## RECORD SET
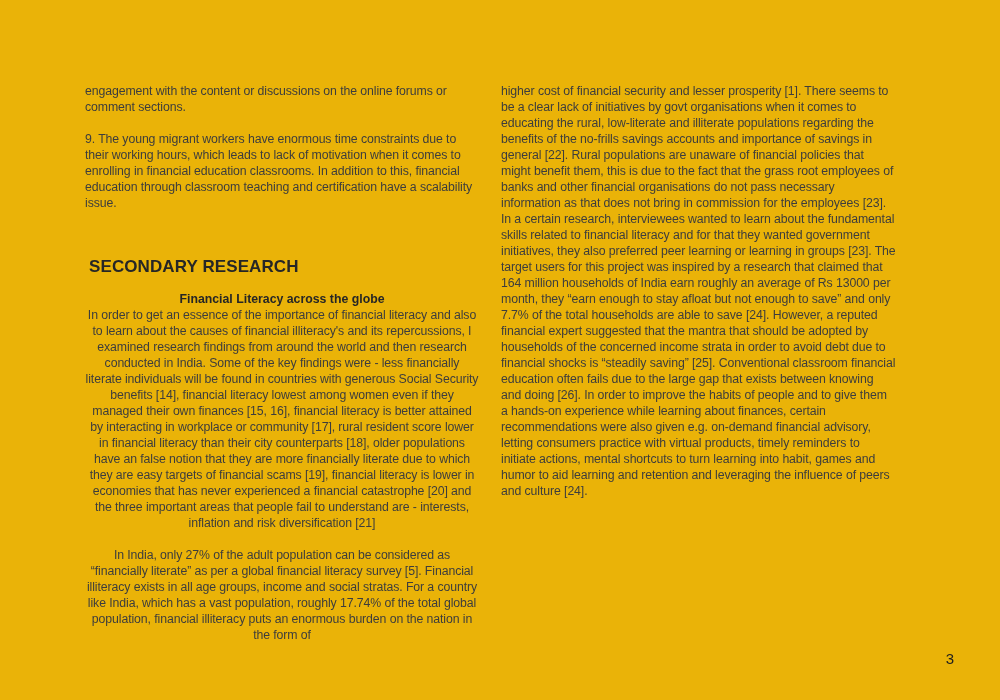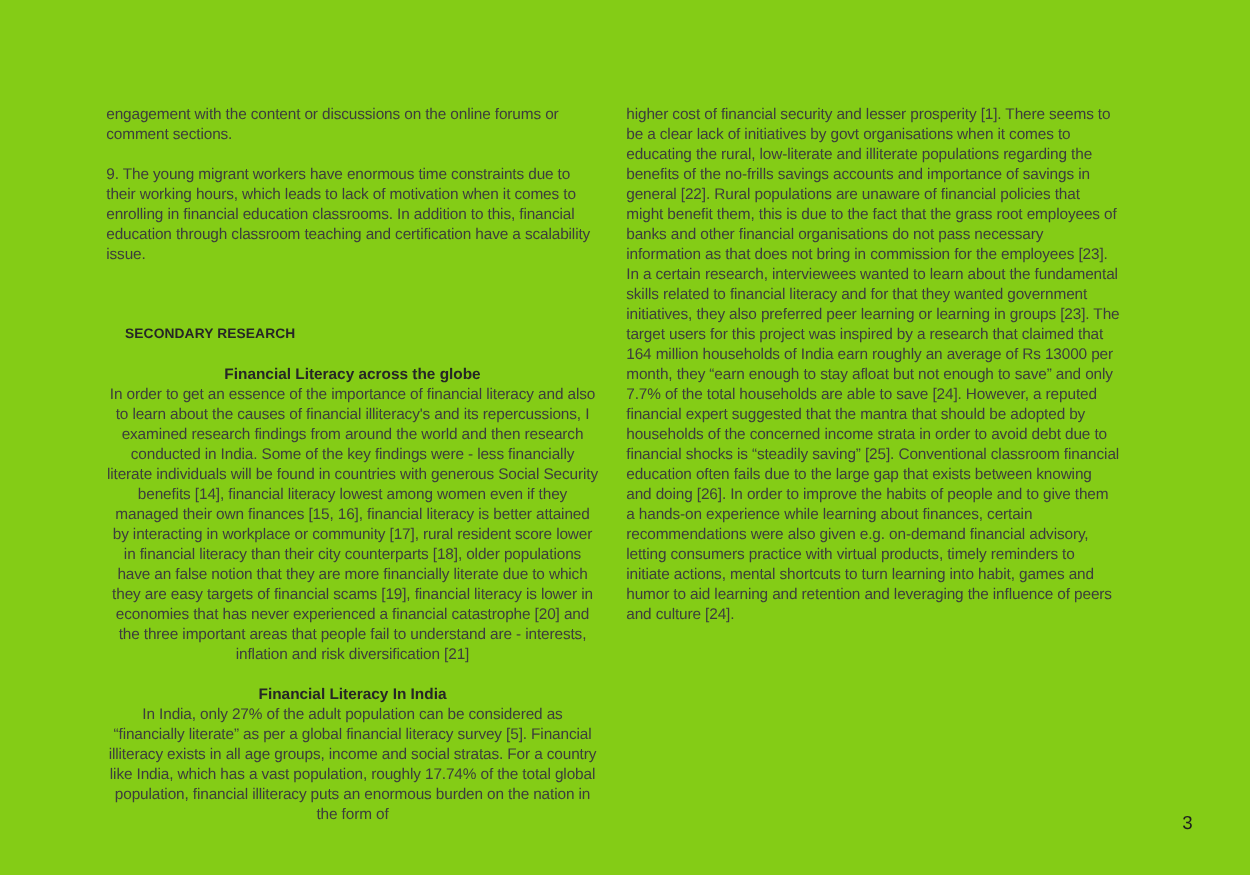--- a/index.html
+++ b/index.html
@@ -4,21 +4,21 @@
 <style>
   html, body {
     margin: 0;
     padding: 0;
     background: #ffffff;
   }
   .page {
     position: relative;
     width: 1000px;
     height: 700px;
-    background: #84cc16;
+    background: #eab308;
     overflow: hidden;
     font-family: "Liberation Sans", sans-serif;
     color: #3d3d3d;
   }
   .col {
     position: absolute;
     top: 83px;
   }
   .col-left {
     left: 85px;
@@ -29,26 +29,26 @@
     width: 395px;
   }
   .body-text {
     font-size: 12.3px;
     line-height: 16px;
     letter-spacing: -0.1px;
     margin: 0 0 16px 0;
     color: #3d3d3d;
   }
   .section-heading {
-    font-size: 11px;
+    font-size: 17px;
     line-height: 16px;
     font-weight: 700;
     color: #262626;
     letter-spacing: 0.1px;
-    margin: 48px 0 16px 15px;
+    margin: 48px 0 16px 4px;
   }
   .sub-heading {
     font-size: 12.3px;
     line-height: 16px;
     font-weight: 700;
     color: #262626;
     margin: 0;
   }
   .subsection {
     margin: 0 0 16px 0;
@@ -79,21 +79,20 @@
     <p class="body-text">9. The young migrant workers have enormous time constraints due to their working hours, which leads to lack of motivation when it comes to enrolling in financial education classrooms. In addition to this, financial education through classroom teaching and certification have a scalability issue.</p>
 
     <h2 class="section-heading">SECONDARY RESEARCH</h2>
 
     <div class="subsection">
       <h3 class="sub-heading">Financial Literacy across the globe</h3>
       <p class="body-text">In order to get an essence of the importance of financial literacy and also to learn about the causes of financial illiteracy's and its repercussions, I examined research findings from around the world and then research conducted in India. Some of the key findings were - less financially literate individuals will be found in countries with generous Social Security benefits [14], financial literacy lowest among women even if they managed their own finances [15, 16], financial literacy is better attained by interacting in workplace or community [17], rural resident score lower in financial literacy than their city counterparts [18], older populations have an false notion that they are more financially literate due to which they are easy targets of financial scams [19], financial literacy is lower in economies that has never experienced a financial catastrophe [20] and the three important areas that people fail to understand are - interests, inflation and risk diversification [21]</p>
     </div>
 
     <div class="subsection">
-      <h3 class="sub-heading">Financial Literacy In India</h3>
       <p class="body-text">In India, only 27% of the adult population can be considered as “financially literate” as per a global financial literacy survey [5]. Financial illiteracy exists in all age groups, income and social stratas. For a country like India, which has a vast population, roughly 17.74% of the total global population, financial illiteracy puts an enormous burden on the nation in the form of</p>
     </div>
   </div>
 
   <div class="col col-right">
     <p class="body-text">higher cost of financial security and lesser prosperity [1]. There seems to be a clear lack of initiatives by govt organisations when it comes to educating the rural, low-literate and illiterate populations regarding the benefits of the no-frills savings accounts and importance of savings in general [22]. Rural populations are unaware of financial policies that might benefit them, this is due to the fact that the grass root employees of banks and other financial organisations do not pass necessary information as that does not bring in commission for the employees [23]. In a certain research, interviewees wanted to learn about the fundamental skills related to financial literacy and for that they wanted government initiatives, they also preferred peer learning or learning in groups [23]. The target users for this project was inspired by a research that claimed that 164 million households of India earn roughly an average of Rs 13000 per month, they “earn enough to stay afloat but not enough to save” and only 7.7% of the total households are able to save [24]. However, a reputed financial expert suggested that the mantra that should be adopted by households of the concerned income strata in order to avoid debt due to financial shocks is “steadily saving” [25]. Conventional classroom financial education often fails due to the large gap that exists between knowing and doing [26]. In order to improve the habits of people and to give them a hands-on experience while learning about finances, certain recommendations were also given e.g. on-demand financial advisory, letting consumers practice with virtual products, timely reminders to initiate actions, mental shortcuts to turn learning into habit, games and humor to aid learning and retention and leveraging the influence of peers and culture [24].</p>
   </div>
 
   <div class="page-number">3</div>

## THE PROBLEM
The word "background" appears in some of the lines above. Copy those lines.

## RESULT BELOW
     background: #ffffff;
-    background: #84cc16;
+    background: #eab308;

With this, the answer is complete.